Nothing but the lines from the first line of the records through the line with "left: 699px;" should be output, exactly as written and free of pictures.

◆ ◆ ◆ ◆

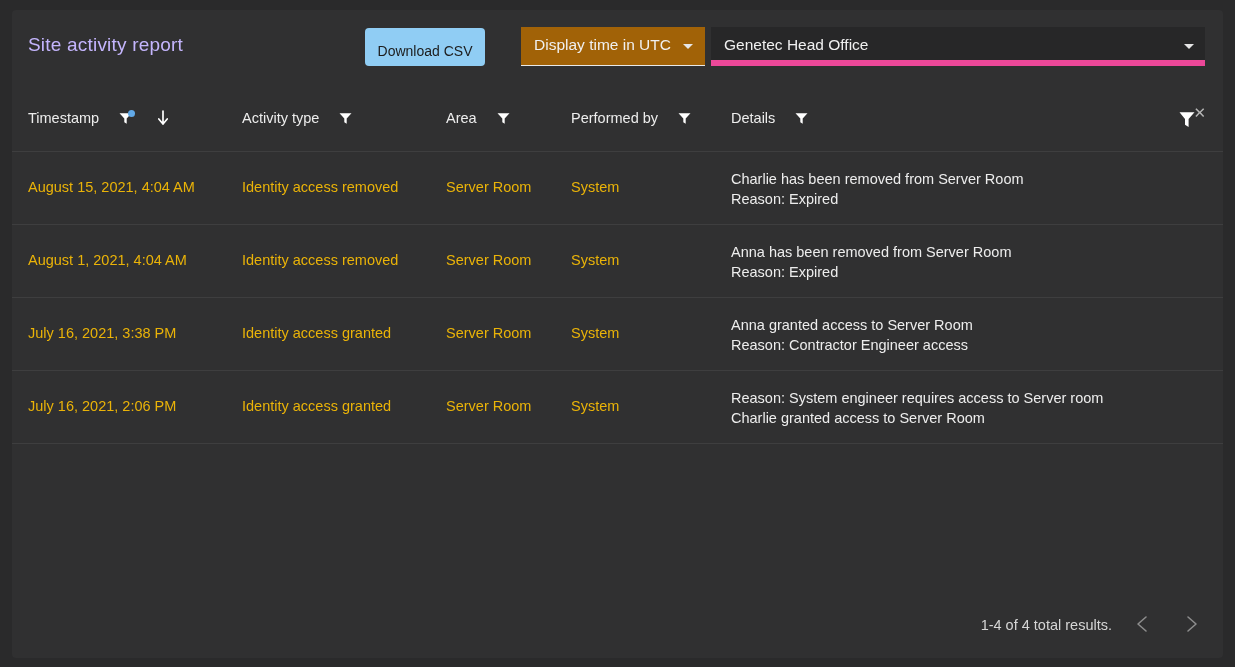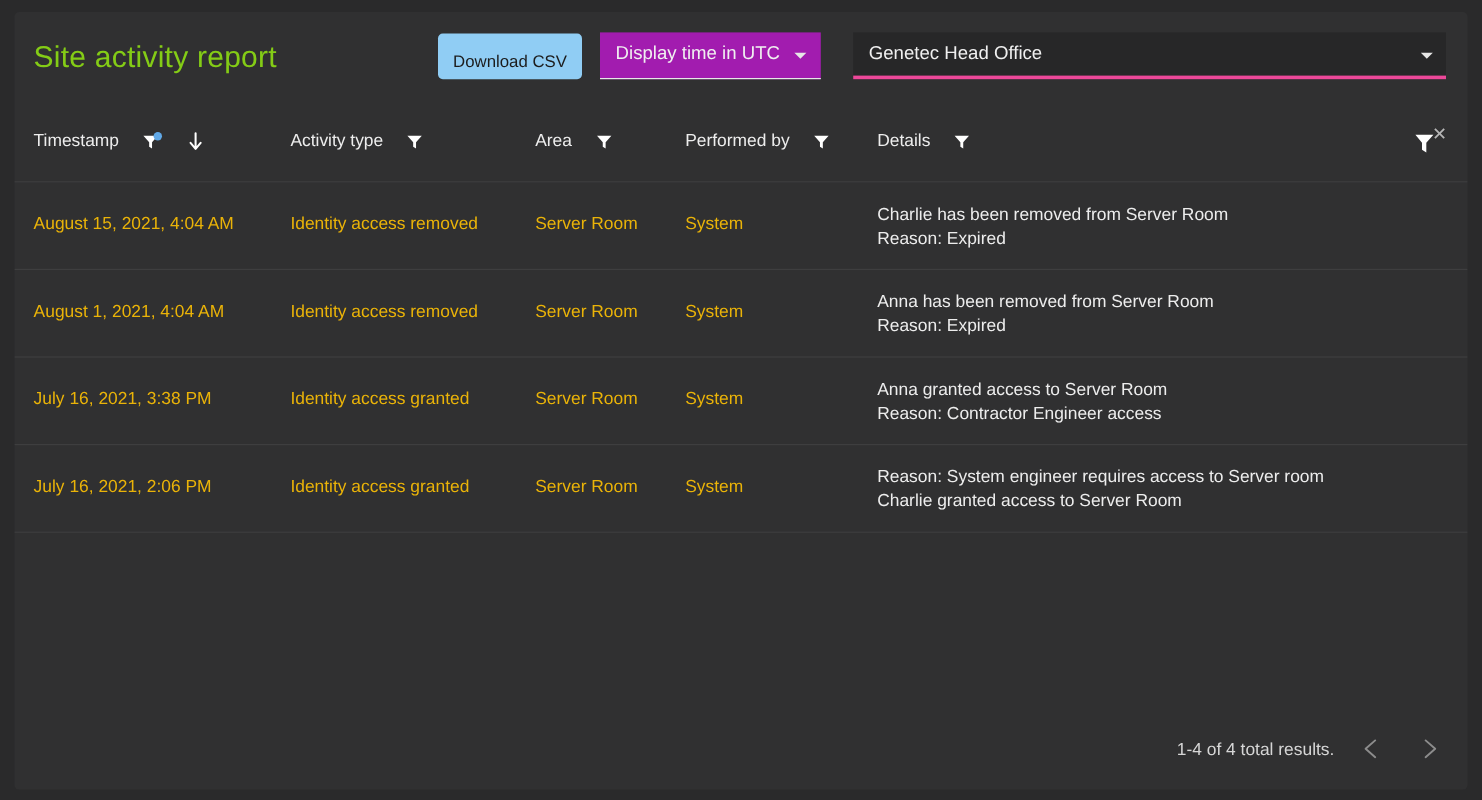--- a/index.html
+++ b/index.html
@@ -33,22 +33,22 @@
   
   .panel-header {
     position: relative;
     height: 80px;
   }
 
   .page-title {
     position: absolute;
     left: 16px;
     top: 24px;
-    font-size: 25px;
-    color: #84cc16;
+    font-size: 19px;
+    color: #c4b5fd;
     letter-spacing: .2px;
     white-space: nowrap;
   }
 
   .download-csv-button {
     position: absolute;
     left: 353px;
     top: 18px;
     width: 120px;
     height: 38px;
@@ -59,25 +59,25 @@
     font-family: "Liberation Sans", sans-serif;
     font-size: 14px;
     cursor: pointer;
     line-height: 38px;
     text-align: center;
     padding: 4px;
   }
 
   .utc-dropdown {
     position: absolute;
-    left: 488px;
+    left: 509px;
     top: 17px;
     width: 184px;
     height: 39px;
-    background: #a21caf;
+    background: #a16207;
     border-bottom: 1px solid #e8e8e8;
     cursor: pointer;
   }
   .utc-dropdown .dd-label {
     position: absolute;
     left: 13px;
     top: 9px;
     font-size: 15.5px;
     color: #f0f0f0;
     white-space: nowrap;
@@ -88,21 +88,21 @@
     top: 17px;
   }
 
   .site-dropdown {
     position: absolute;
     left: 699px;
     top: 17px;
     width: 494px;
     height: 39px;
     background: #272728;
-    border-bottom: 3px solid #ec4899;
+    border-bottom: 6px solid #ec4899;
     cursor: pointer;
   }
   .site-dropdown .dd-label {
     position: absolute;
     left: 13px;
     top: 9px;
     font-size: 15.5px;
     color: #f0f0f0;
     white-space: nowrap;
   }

◆ ◆ ◆ ◆

Solution for this exercise >>
--- a/index.html
+++ b/index.html
@@ -33,22 +33,22 @@
   
   .panel-header {
     position: relative;
     height: 80px;
   }
 
   .page-title {
     position: absolute;
     left: 16px;
     top: 24px;
-    font-size: 25px;
-    color: #84cc16;
+    font-size: 19px;
+    color: #c4b5fd;
     letter-spacing: .2px;
     white-space: nowrap;
   }
 
   .download-csv-button {
     position: absolute;
     left: 353px;
     top: 18px;
     width: 120px;
     height: 38px;
@@ -59,25 +59,25 @@
     font-family: "Liberation Sans", sans-serif;
     font-size: 14px;
     cursor: pointer;
     line-height: 38px;
     text-align: center;
     padding: 4px;
   }
 
   .utc-dropdown {
     position: absolute;
-    left: 488px;
+    left: 509px;
     top: 17px;
     width: 184px;
     height: 39px;
-    background: #a21caf;
+    background: #a16207;
     border-bottom: 1px solid #e8e8e8;
     cursor: pointer;
   }
   .utc-dropdown .dd-label {
     position: absolute;
     left: 13px;
     top: 9px;
     font-size: 15.5px;
     color: #f0f0f0;
     white-space: nowrap;
@@ -88,21 +88,21 @@
     top: 17px;
   }
 
   .site-dropdown {
     position: absolute;
     left: 699px;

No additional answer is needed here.